Having a 10-year maintenance plan for your body corporate is a requirement by law. A sectional title maintenance plan assists trustees with keeping all buildings and common property in a good state of repair, as this secures and safeguards the owners’ property investments.
What are the requirements of the STSM Act?
The Sectional Titles Schemes Management (STSM) Act specifies that major capital items, such as exterior painting, waterproofing, roof replacement, security system upgrades, driveway renovations, modernising elevator cabs and upgrading to energy-efficient lighting, must be included in the scheme’s maintenance plan.
The Act also specifies that trustees must report on the 10-year maintenance plan at each annual general meeting (AGM). This report keeps all owners abreast of planned maintenance work and its associated expenses.
What should a 10-year maintenance plan look like?
Unfortunately, the STSM Act does not provide much guidance on the ideal architecture and content of the maintenance, repair and replacement plan (MRRP). The onus is on the trustees to decide for themselves how much detail they want in their body corporate's plan. Naturally, this will result in one body corporate’s maintenance plan differing from the next body corporate’s plan.
How to calculate capital expenditure contributions
The goal of the MRRP is to make provision for the future replacement costs of capital expenses. This is how you calculate capital expenditure contributions for a 10-year maintenance plan:
Estimated Cost – (minus) Past Contribution / (divided by) Expected Life.
[Estimated cost = The estimated cost to maintain, repair or replace a major capital item.]
[Expected life = The estimated number of years before a major capital item will need maintenance, repair or replacement.]
In order to calculate future replacement cost, one must first review all past contributions per capital item and then consider the anticipated cost escalation in the future.
Why must the 10-year plan be updated regularly?
An updated plan helps trustees to plan ahead, allowing them enough time to obtain various competitive quotes for maintenance work, and to scrutinise each supplier properly.
With an updated 10-year plan, maintenance works are less likely to fall through the cracks and the scheme’s cashflow projection will always be accurate.
What happens when a 10-year plan is not updated?

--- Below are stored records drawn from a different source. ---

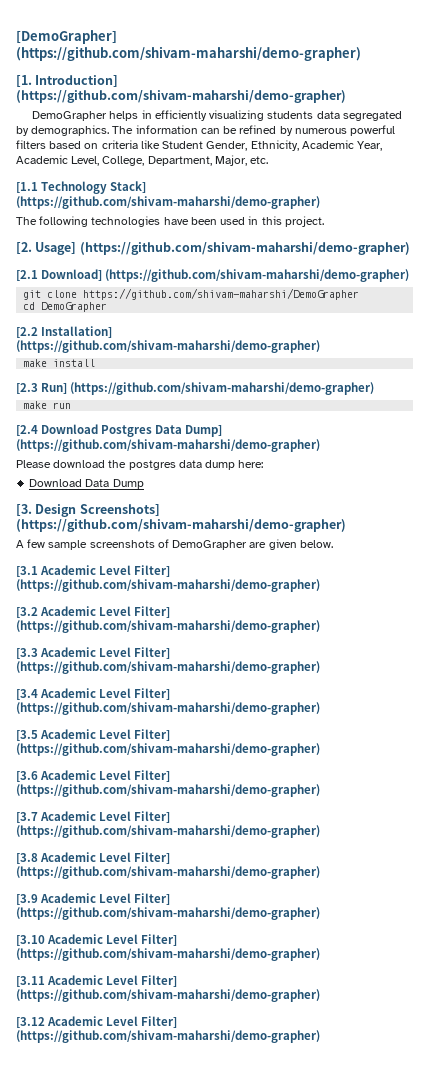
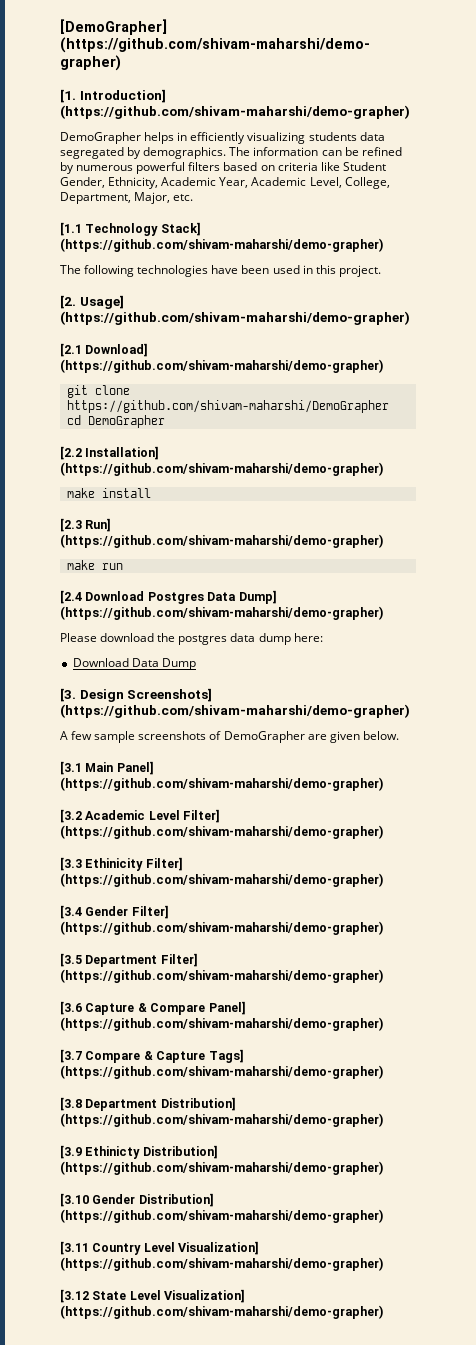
[40,565,171,577] Academic Level Filter] -> [85,761,154,775] Main Panel]
[40,647,132,657] Academic Level -> [85,858,144,871] Ethinicity
[40,688,132,698] Academic Level -> [85,906,129,916] Gender
[40,729,132,739] Academic Level -> [85,955,158,967] Department
[40,770,171,782] [16,784,320,797] [16,811,171,823] Academic Level Filter] (https://github.com/shivam-maharshi/demo-grapher) // [3.7 Academic Level Filter] -> [85,1001,246,1015] [60,1017,383,1031] [60,1049,244,1063] Capture & Compare Panel] (https://github.com/shivam-maharshi/demo-grapher) // [3.7 Compare & Capture Tags]
[40,852,171,864] Academic Level Filter] -> [85,1097,236,1111] Department Distribution]
[40,893,171,905] Academic Level Filter] -> [85,1145,218,1159] Ethinicty Distribution]
[47,934,178,946] Academic Level Filter] -> [92,1193,214,1207] Gender Distribution]
[47,975,178,987] Academic Level Filter] -> [92,1241,260,1255] Country Level Visualization]
[47,1016,178,1028] Academic Level Filter] -> [92,1289,246,1303] State Level Visualization]

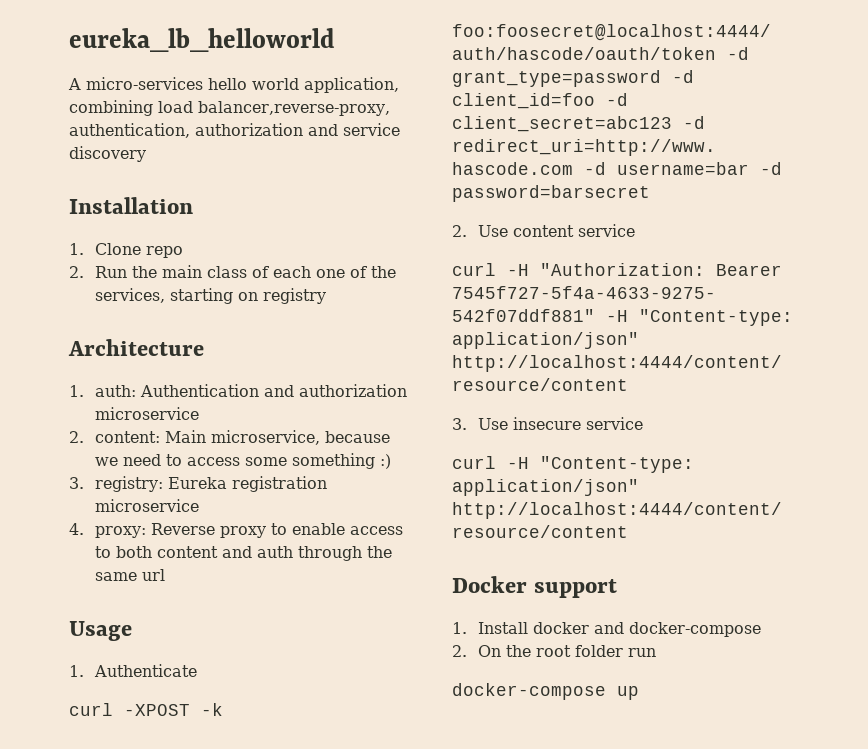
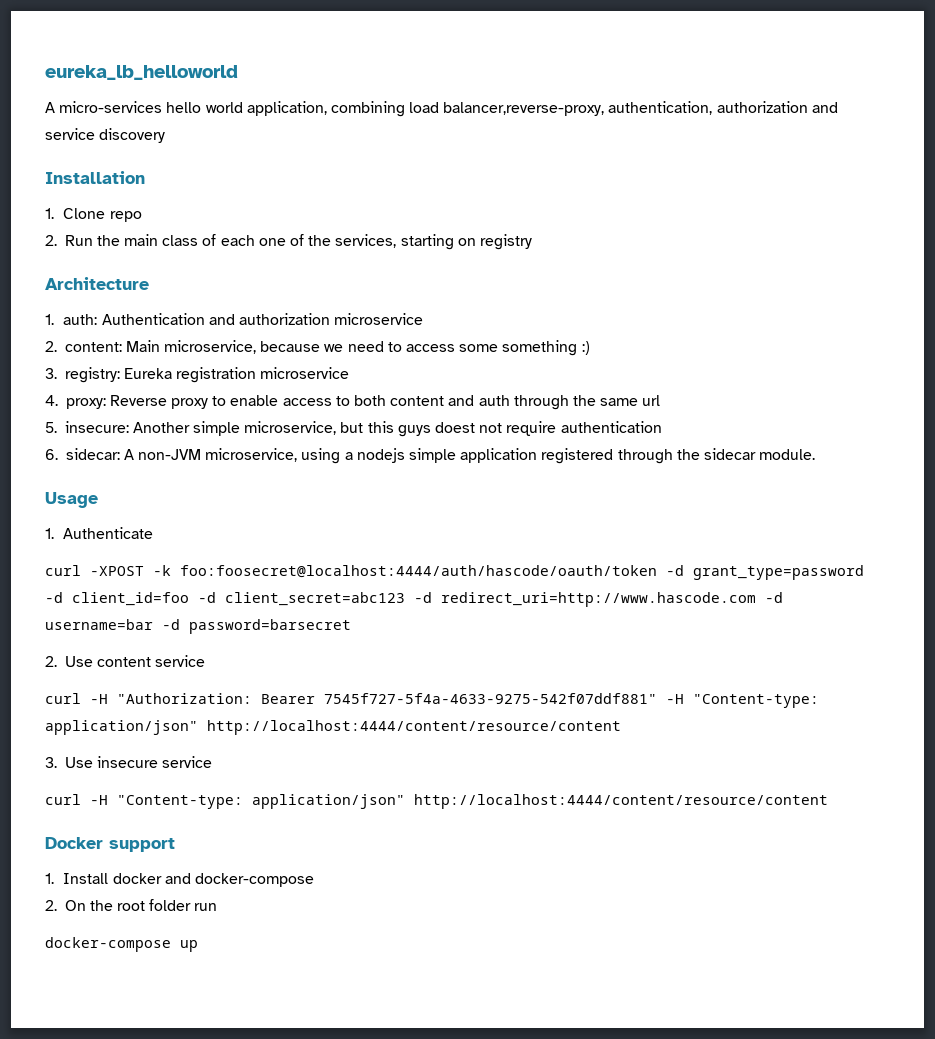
(166, 575) none -> [45,421,662,437] [45,448,816,464] // 5. insecure: Another simple microservice, but this guys doest not require authentication // 6. sidecar: A non-JVM microservice, using a nodejs simple application registered through the sidecar module.

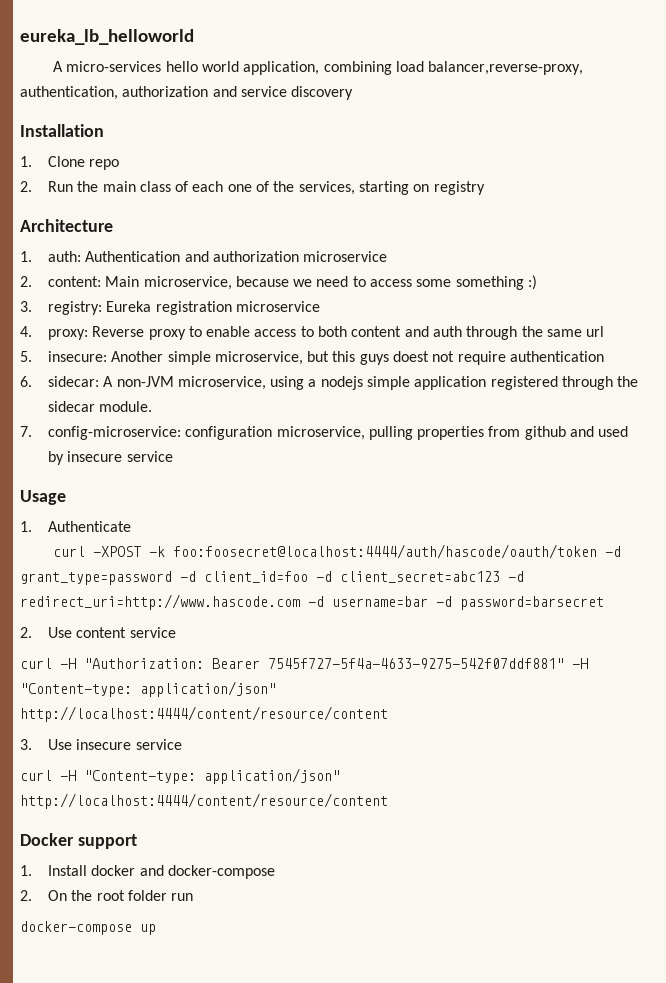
(816, 454) none -> [20,426,629,440] [47,451,173,465] // 7. config-microservice: configuration microservice, pulling properties from github and used by insecure service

If trustees fail to keep their 10-year plan updated, the scheme will suffer from poor financial management, which may lead to incorrect levy calculations and a lack of available funds for planned and emergency maintenance work.
A well-constructed 10-year maintenance plan that is updated regularly will make a noticeable difference to any sectional title scheme, and help trustees to comply with their fiduciary duty.